Future of women’s rights under Taliban rule

THE spur takeover of Afghanistan, and specifically its capital, Kabul, by the Taliban has come as an immense shock and threat to nations all around the globe.

40 years of incessant foreign invasion, rule and trillions of dollars’ worth investment by foreign powers got swept away in a matter of a few days.

This is because the Afghan society has been absolutely ravaged by the continuous conflict it has, unfortunately, been a part of.

In this context, the future of women’s rights is particularly a very gravitating yet unpredictable topic of concern, not only for the women in Afghanistan, but also for the international community.

Western media and reports display the effective and pragmatic side of the so-called installed democracy, by the G-7 in Afghanistan, on women rights.

Reports highlight the upsurge in women participation in parliamentary affairs in the U.S. era compared to the Taliban regime of 1997-2001.

Another prominent gain for Afghan women was the increased education enrolment percentage, which went as high as 40% for elementary school, 35% for middle and high school, and 33% for university.

Apart from this, Afghan women made up for 36% of the total workforce with women entrepreneurs creating 77,000 jobs for females.

However, what the western media fails to acknowledge is the harm they have done to the Afghan society, and specially, females.

Statistics from the United Nations show that the continuous US-NATO-Afghan war since 2001 has led to severe casualties for Afghan civilians.

The extensive use of Improvised Explosive Devices (IEDs) along with air and land strikes in the first half of the 21st century were the primary contributors to civilian casualties there.

Children have been deliberately targeted at least on one occasion, the recent example of which is the 8th May attack outside the Sayed-ul-Shuhuda school in the district of Kabul.

It is heavily disturbing to notice that 300 civilian victims with 85 killed due to this attack, out of which most were girls.

The months of May and June 2021 were particularly discomfiting months as increasingly women and children made up more of the civilian casualties recorded in Afghanistan.

According to recent UN reports, women and children, the explicit weak segments of society, accounted for 46% of the total casualties, including wounded and killed.

A shocking and detrimental toll has been perpetuated by the years-long Afghan conflict, especially on children and women of all ages, amounting to extremely serious human rights’ violations.

The facts elucidated above give us something to ponder upon as the majority of the reports produced, news delivered and statistics maintained are straight from foreign UN sources, and not from any national source.

Afghan women were, perhaps, not kept at the forefront as they were never invited to the decision-making table at any time in recent years even though they have always been willing to participate in peace talks.

These females constitute a prominent segment of society, and require that their rights are as recognized as of any other segment.

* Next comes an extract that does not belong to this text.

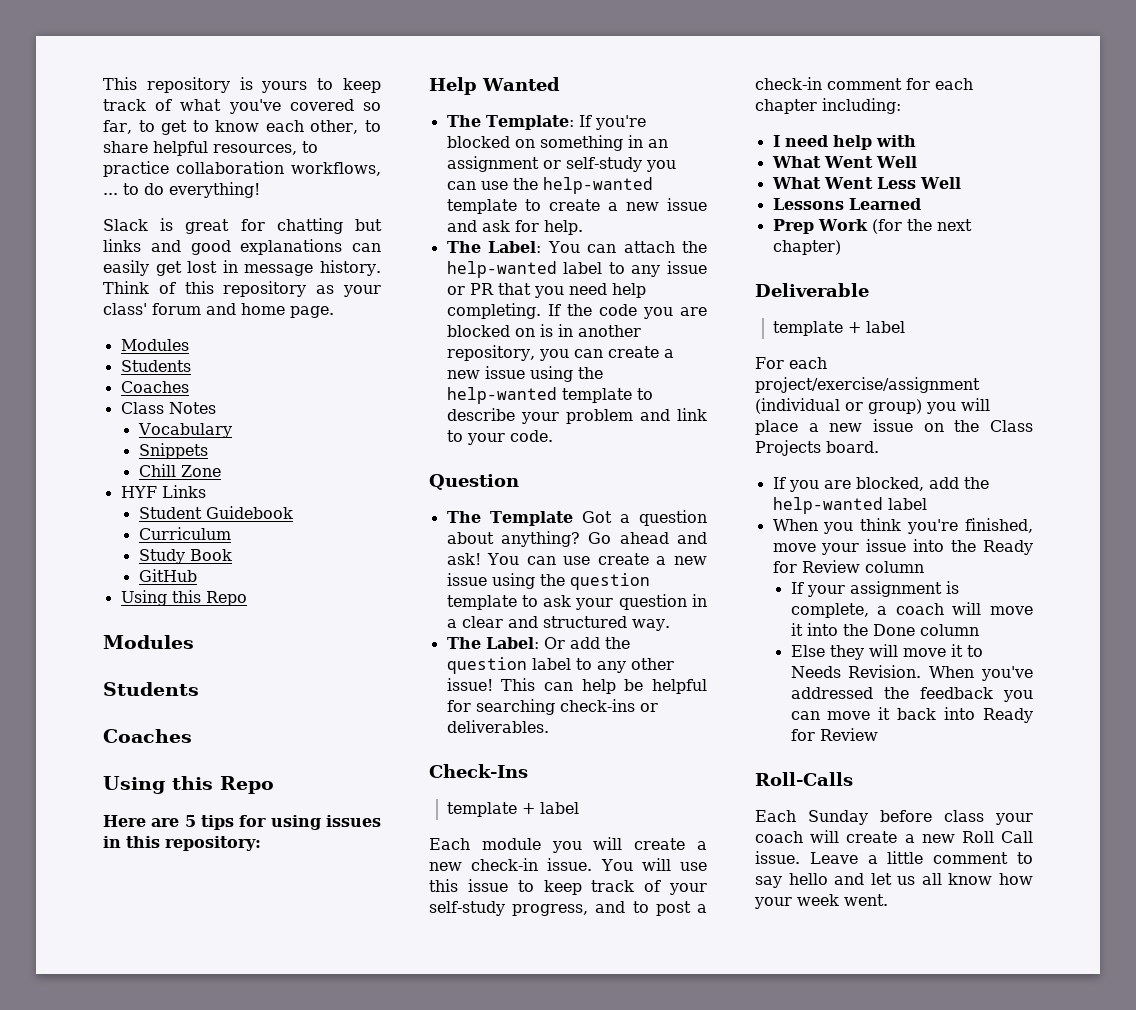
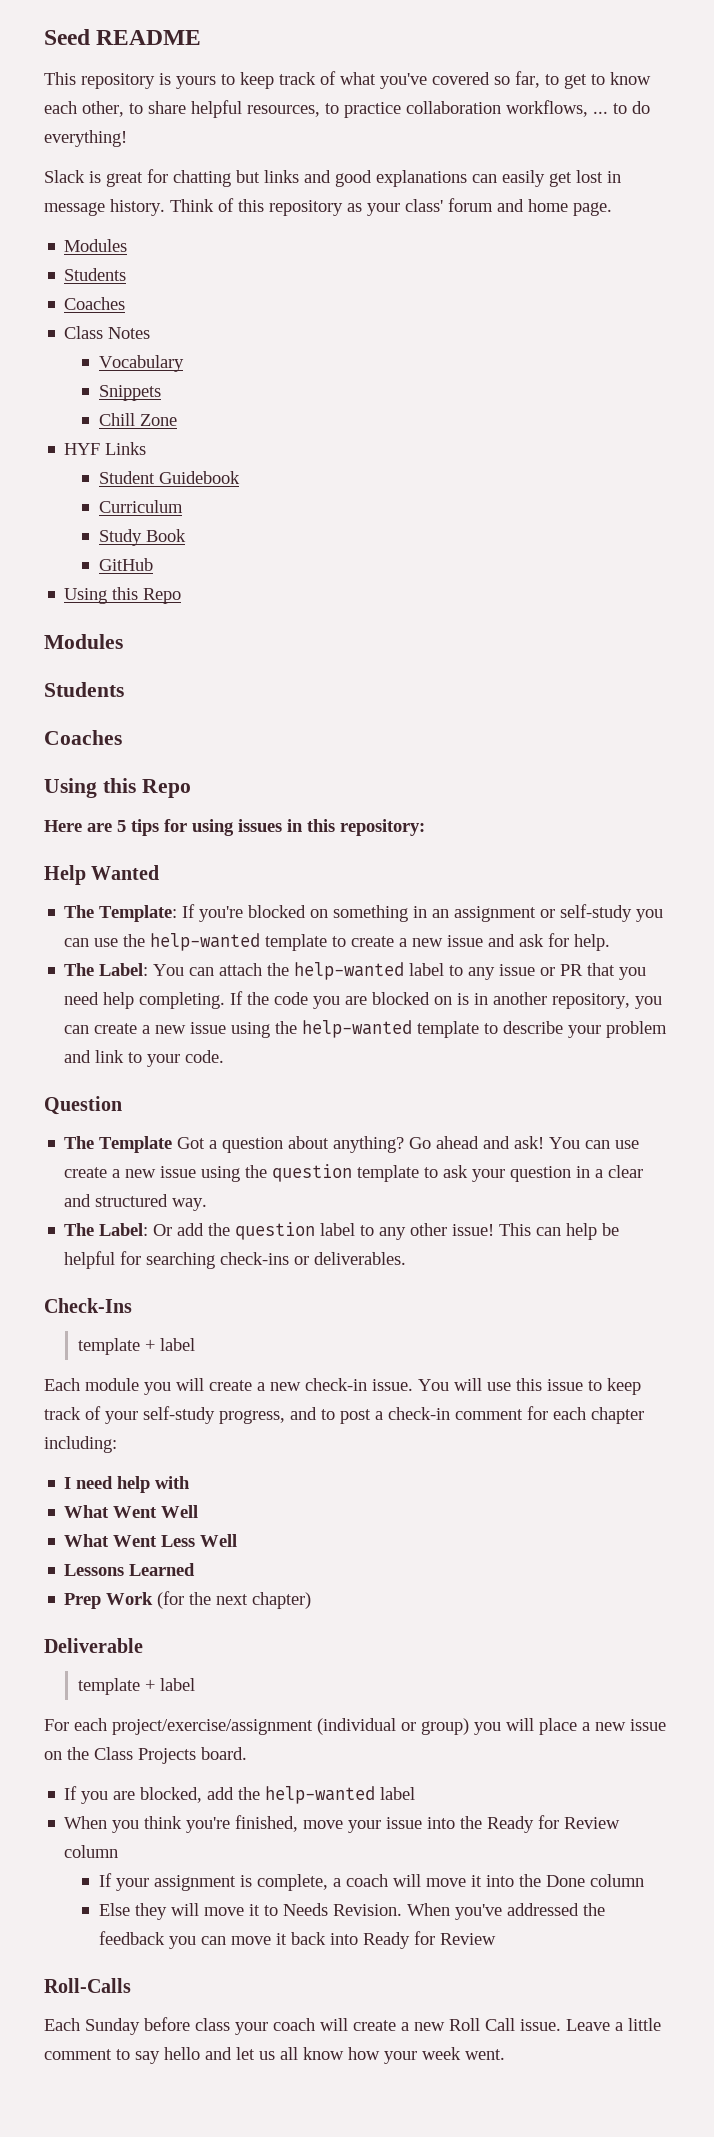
(103, 83) none -> [44,29,202,45] Seed README //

Moreover, as the Taliban have only recently assumed control of the country and are building up their power to fill in the power vacuum created by the absence of a national leader and the US forces, the socio-political paradigm has shifted.

Though the Taliban have announced the imposition of Islamic Shariah Law in their officially declared Islamic Emirate of Afghanistan, they have pledged not to infringe women’s rights anyhow.

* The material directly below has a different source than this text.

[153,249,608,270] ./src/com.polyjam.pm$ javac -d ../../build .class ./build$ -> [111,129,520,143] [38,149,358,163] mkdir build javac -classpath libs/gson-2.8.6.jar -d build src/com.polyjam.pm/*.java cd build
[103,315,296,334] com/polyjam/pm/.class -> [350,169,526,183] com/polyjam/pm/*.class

They maintain they have learned from the past mistakes and so for the prosperity of the nation of Afghanistan, women will be permitted to educate themselves and to work within the realm of Islam.

Although most women rather believe the contrary, a handful are affirmative about it. This is evident from the female journalists from BBC and CNN that we see giving media coverage to various events going on in the country without being mistreated, harmed or stopped.

Indeed, they are in burka, but this portrays that the Taliban are respecting the Islamic dress code of women whilst allowing them to work, vote and gain education peacefully too.

It appears as if the past has served as a precept for the Taliban group, and now they seek to economically, socially and politically alleviate the conditions of the Afghan society, however, while staying within the boundaries prescribed by Islam.

The rights groups are apprehensive of women’s freedom being eroded away eventually under the Taliban regime as most women suspect them to not honour their made promises.

At the same time, even the staunchest women rights activists have acknowledged peace being made via negotiations with the Taliban, except which stands no other way for peace and amity to prevail.

Thus, it is only the coming days that can truly unveil what prevails in Afghanistan and what does not.

Though the Taliban have been reassuring of women’s freedom under their Islamic rule, there remains a widespread fear of the Taliban reinstalling their notorious gender segregation system that dominated the late 1990s.

—The writer is MPhil scholar from Kinnaird College for Women University Lahore.